If they just piss about and it drags on for months, who pays for the marketing under their wished-for-agreement?

Moi, that's who.

AND they want a goodly chunk of the "marketing" costs up front.  About $1600. 

Now let's look at the so-called marketing.


All good marketers know their market and their advertising tools and criteria.

Our house would be in the upper end of the market in our area, not the top 2%, but probably in the upper 10%.
It's got 4 bedrooms, two bathrooms, a newly fitted kitchen with a SMEG range cooker.  A large dining area, a huge living room, a separate lounge, utility room, 1½ car garage with extended workshop, 2 very large carports and good insulation with gas central heating.

It would attract as a family house.  People of 30+ TO 50+.  The fairly well-off.  The children of the computer age.  What's the bloody point of advertising in our local free-delivery paper, or distributing fliers to local chip shops.

If it can sell vegitariansim, then it can sell myhouse.

INTERNET advertising should be the main method.  It'll also get the out-of-towners and the new immigrants.

When we sold our last house in Scotland (Newport-on-Tay in Fife) we agreed a fixed price with our lawyer/estate agent.  No hassle, no problems.  Sold in 4 weeks, because the agent marketed it well, had a reservoir of possibly interested clients and really got on the job.


These bloody Agents have got a hammerlock on the market, and the sooner we break the bastards the better.



It's also cheaper.
Daddy

9 comments:

  1. With {possible} apologies to The Curmudgeon, I think you'll find the correct term for a group of these property professionals is not 'a plague' but rather 'an Embuggerance'. They're not after all a threat to society, but certainly are a pain in the a***.

    I wish you luck with your planning for the delay, defer, defeat strategy which you are no doubt going to launch at the beloved one.....

    ReplyDelete
  2. Alistair: Excellent suggestion. So good in fact, that I've already changed the title to suit. I might be onbto a winning stragegy here, I'm playing the "Cannot afford to go on long expensive holidays if we're paying off a mortgage" card here. Hope for me.

    ReplyDelete
  3. Sounds far to good a house to sell but the mysteries of womanly desire are beyond reach.

    Estate agents are blodsucking parasites who contribute nothiing to society but pay for their beer by leeching off the wealth of others. Wankers, I would like to shit on all their faces.

    ReplyDelete
  4. looby: That comment of yours "Estate agents are bloodsucking parasites who contribute nothing to society but pay for their beer by leeching off the wealth of others. Wankers, I would like to shit on all their faces" is of such sheer literary beauty that I'm going to have it embossed and framed and hung in my toilet. (I've corrected the typos)

    ReplyDelete
  5. Maybe you can talk her into not moving. It sounds like it's pretty nice where you are.

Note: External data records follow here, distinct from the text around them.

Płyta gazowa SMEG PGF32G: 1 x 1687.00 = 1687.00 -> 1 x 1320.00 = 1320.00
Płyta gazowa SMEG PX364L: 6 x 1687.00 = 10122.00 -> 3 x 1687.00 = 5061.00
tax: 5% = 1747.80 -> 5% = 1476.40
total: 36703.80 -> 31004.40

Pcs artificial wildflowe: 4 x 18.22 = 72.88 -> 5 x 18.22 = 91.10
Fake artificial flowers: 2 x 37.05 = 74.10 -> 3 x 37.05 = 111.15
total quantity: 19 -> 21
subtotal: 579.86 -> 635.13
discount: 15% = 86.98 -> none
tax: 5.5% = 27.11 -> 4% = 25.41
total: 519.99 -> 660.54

    Realtors are in league with the devil.

    ReplyDelete
  6. Like the blody money lenders in the temple!

    ReplyDelete
  7. Patience_Crabstick: I'll try, the augeries are good, I've sacrificed the local cat, and the entrails indicate my success.

    Sorry. Realtors are not in league with the devil; they are Satan incarnate.

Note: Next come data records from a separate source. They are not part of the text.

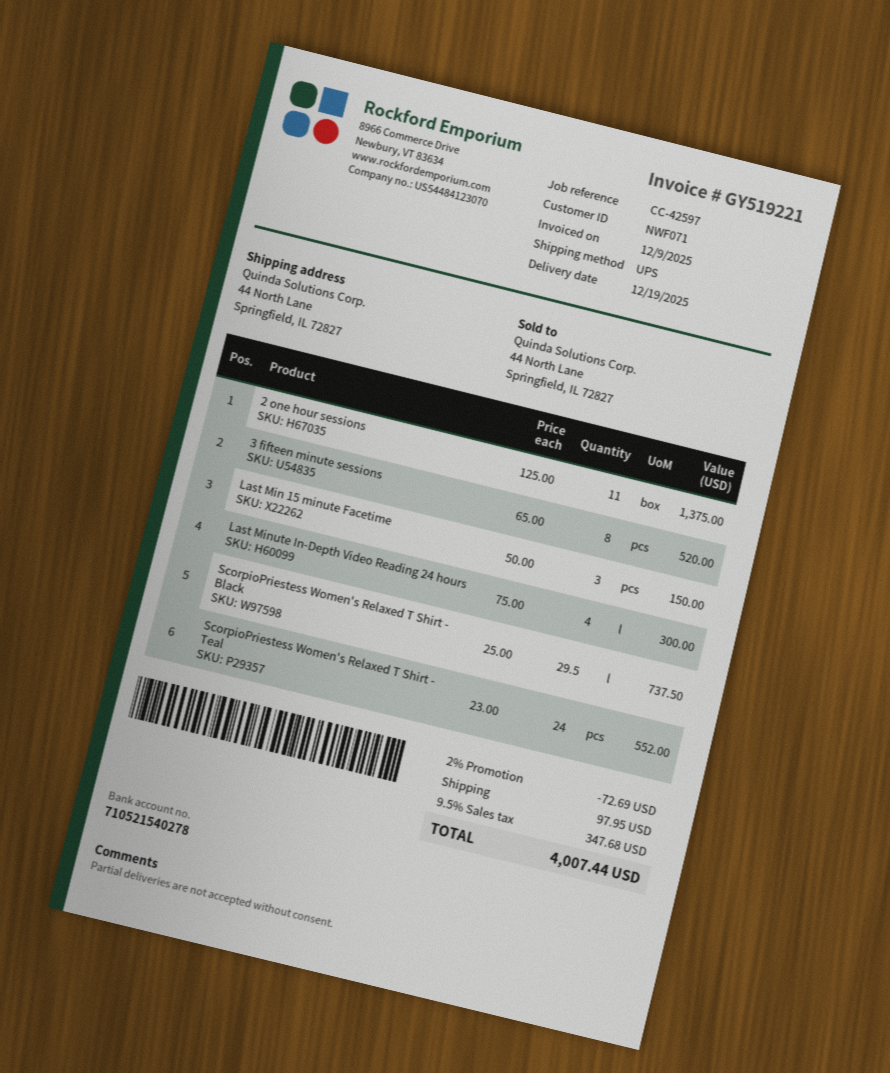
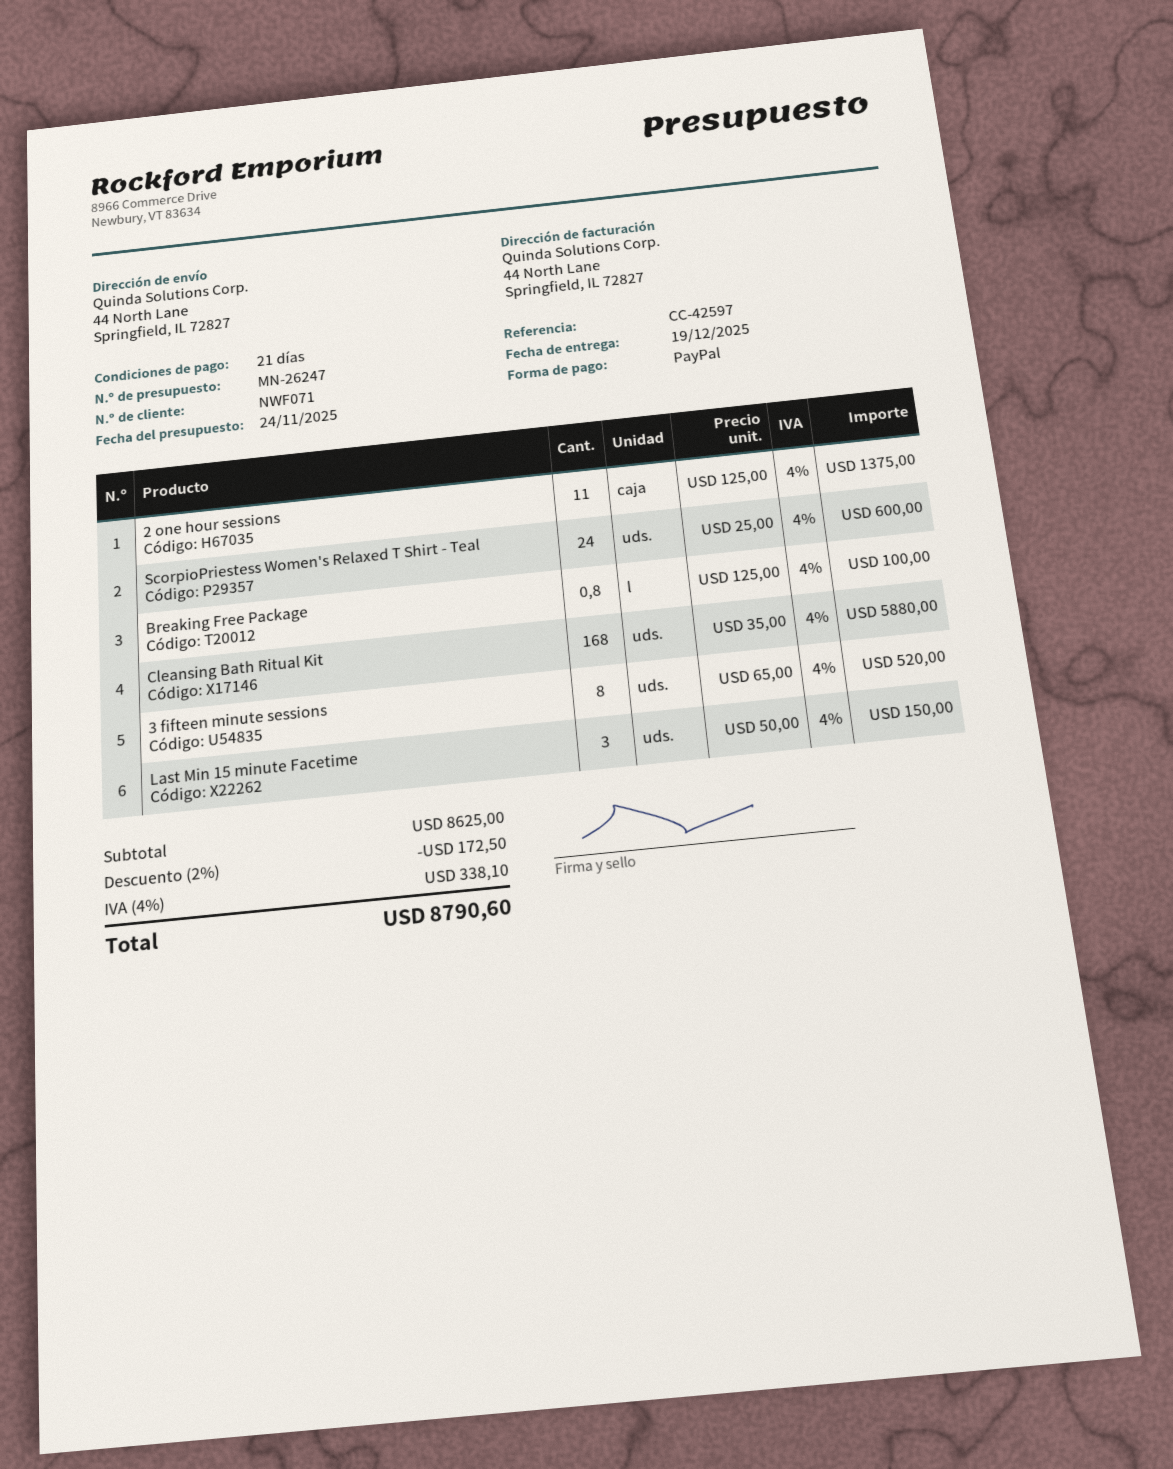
Last Minute In-Depth Video Reading 24 hours: 4 x 75.00 = 300.00 -> none
ScorpioPriestess Women's Relaxed T Shirt - Black: 29.5 x 25.00 = 737.50 -> none
ScorpioPriestess Women's Relaxed T Shirt - Teal: 24 x 23.00 = 552.00 -> 24 x 25.00 = 600.00
Breaking Free Package: none -> 0.8 x 125.00 = 100.00
Cleansing Bath Ritual Kit: none -> 168 x 35.00 = 5880.00
discount: 2% = 72.69 -> 2% = 172.50
shipping: 97.95 -> none
tax: 9.5% = 347.68 -> 4% = 338.10
total: 4007.44 -> 8790.60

    AJ: Yeah, yeah, yeah. Is it any better than the modern chrches running lotteries?

    ReplyDelete
  8. Oh dear, I'm beginning to feel guilty. In an unguarded moment I mentioned that you could probably see the house I spent my first few years in from your present elevated position. That house is in what was then a working class district, cold and damp, with a creek that flooded every winter, and neighbours who used to DRINK! (My parents were teetotal and very upright - easier to do if you haven't had a few - but didn't pass that on to their children.)

    I hope you didn't mention that to Somebody who decided you needed a classier view? I can assure you it's looking decidedly middle class and upwardly mobile these days. And they fixed the creek shortly after I fell into it and nearly drowned.

    --CG

    ReplyDelete
  9. Anonymous (CG): Worry not. We're not snobs. What is motivating the (possible) move of houses isn't social status worries, but medical problems, predicating a completely level house, with easy access to local amenities.